▸ MATERIAL FOR THIS TASK:
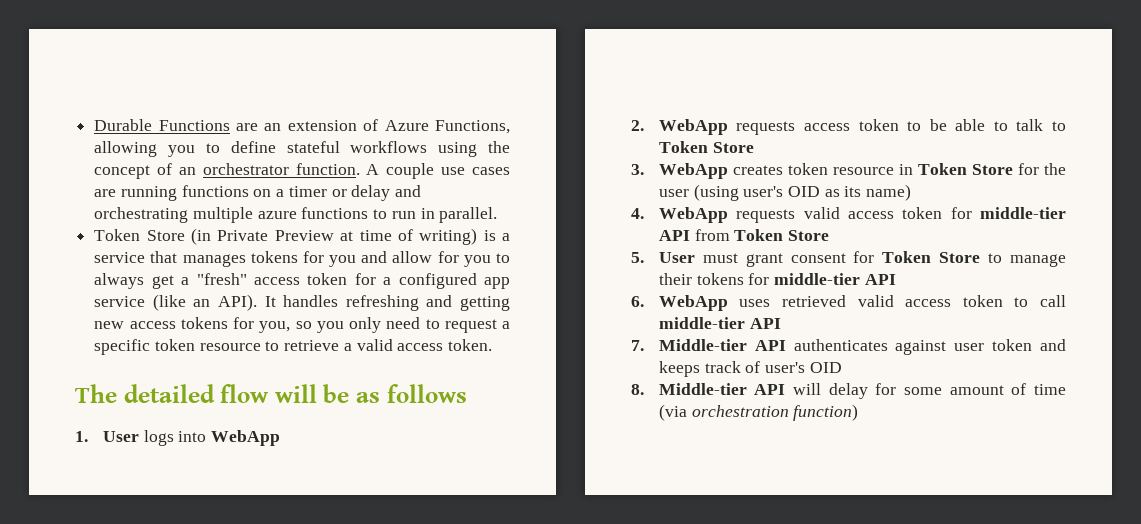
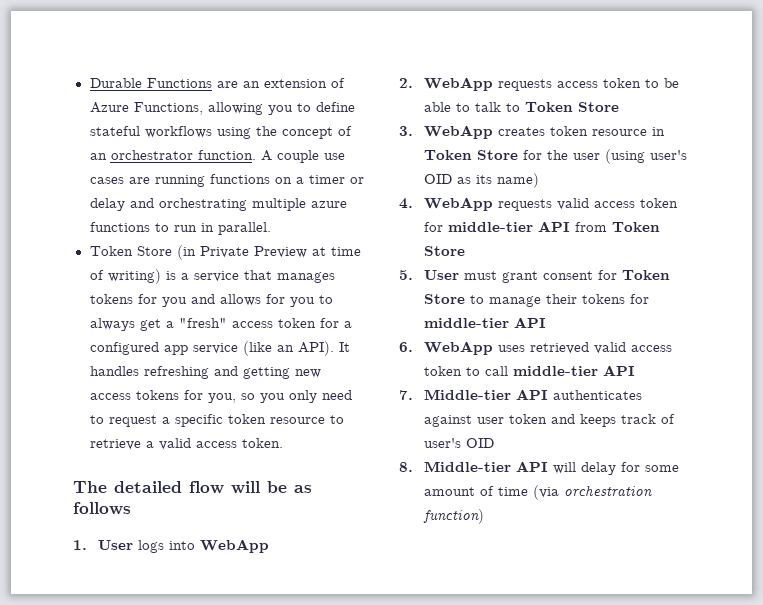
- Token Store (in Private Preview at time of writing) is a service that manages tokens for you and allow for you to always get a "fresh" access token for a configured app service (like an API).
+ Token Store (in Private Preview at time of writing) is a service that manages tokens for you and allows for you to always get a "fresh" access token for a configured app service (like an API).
...
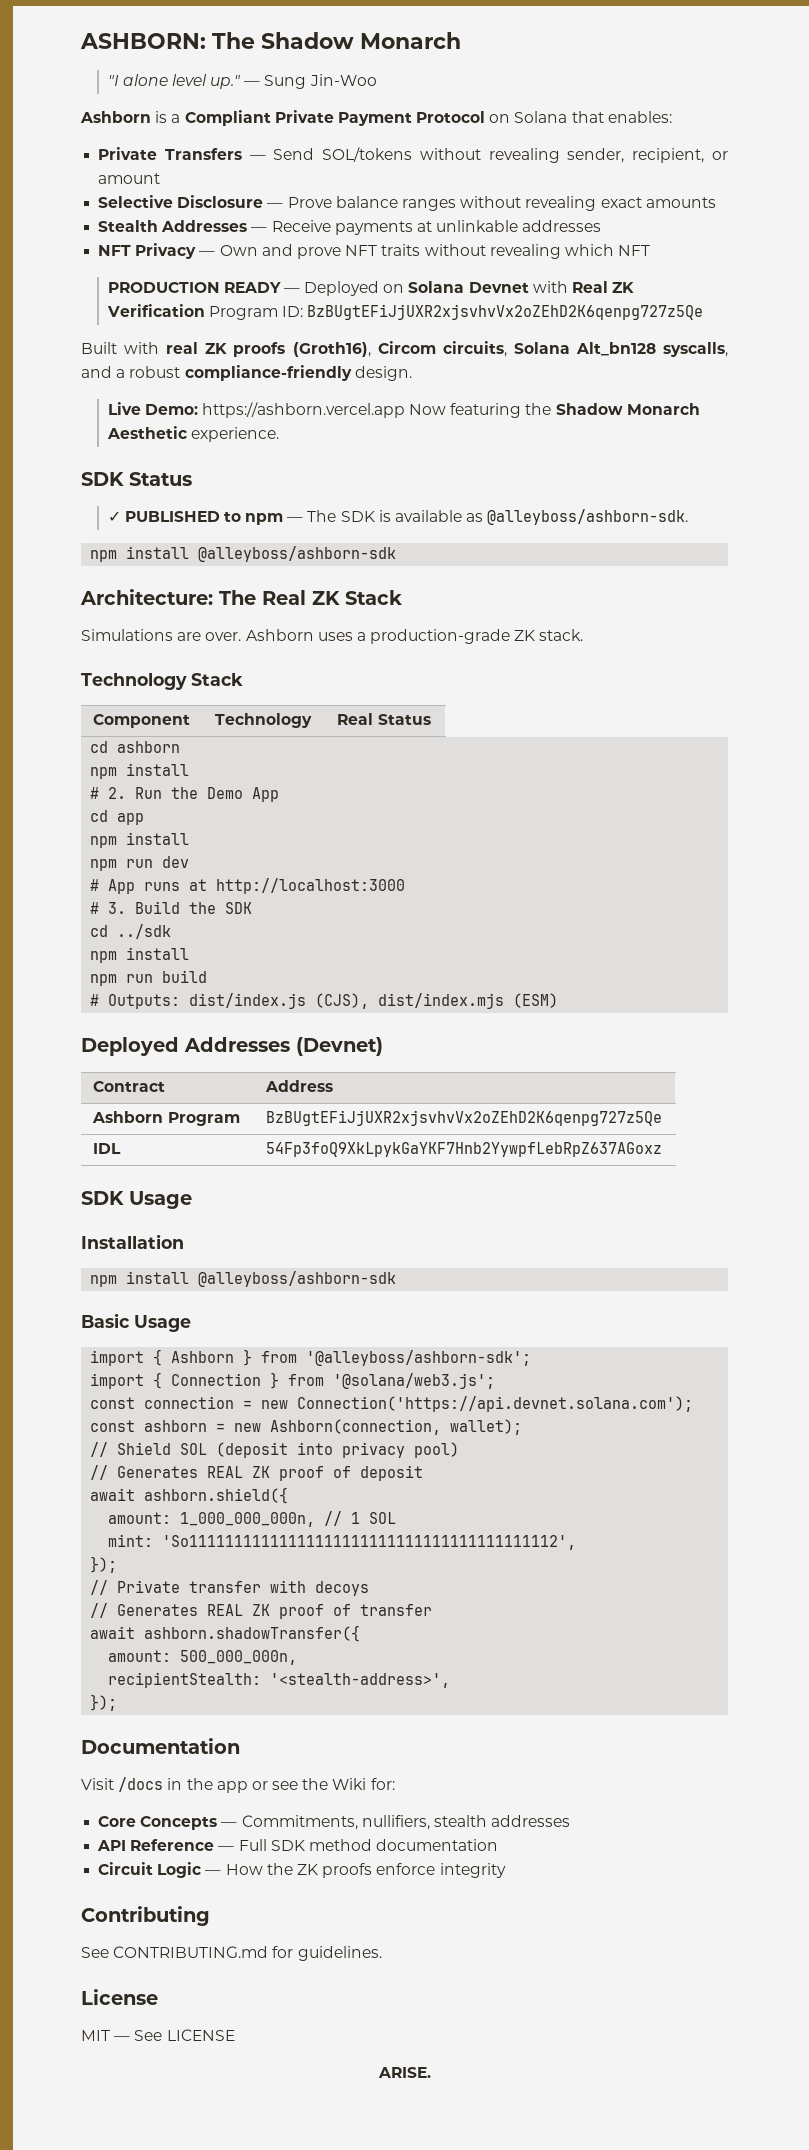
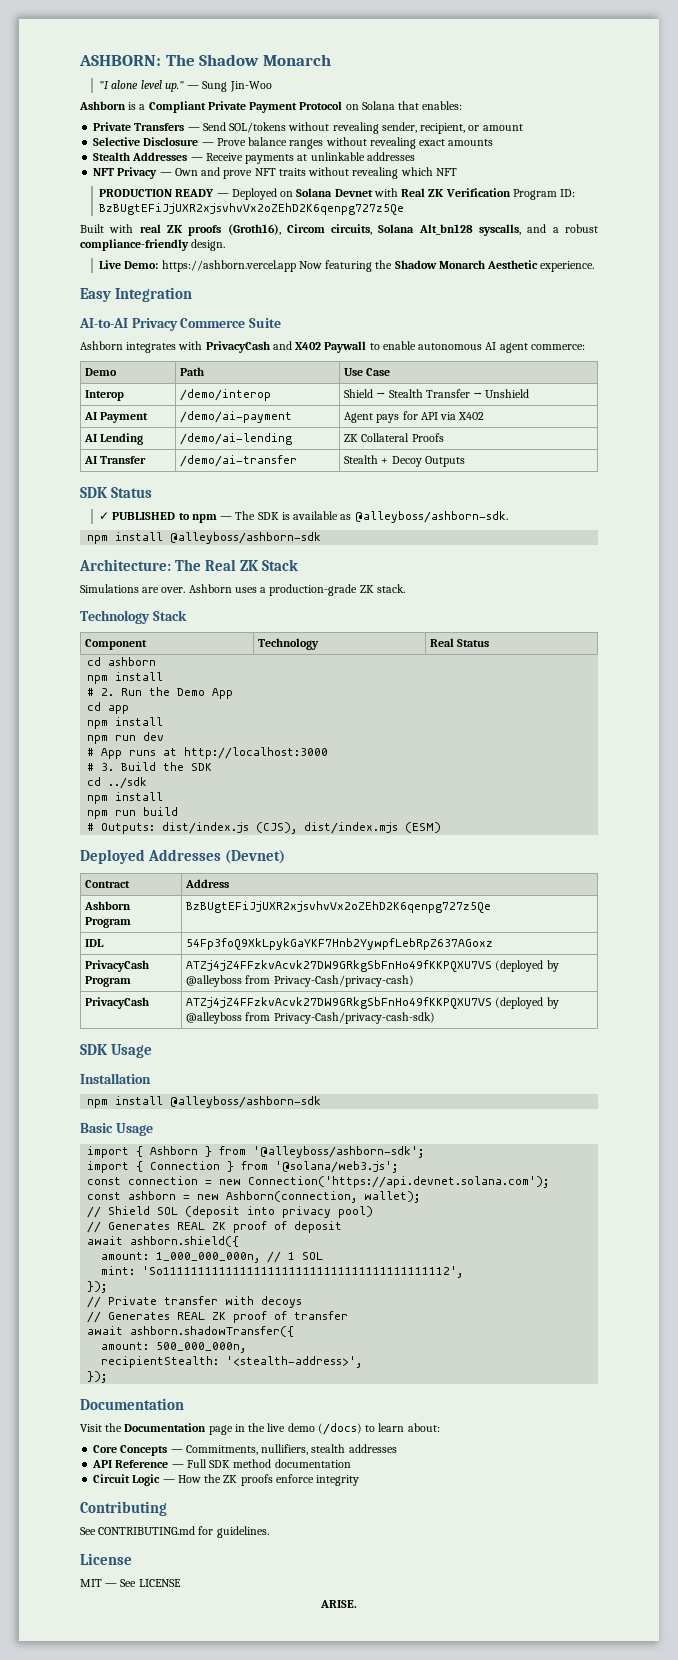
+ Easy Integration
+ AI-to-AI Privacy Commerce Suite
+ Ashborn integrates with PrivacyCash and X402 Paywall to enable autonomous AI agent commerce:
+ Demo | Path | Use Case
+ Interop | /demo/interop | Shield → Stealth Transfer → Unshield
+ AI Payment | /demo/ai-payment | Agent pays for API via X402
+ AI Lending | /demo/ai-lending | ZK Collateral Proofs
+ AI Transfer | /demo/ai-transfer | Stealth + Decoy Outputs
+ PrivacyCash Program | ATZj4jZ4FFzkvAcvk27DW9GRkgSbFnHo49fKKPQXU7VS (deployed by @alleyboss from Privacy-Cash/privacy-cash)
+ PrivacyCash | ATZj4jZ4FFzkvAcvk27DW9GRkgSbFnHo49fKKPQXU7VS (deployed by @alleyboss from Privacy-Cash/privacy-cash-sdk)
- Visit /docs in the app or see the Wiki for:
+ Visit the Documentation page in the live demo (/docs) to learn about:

▸ HOW TO COMPLETE THIS TASK: Copy the records above exactly, beginning at the line that contains "- Visit /docs" and stopping after the line that contains "Visit the Documentation".

▸ RESULT:
- Visit /docs in the app or see the Wiki for:
+ Visit the Documentation page in the live demo (/docs) to learn about:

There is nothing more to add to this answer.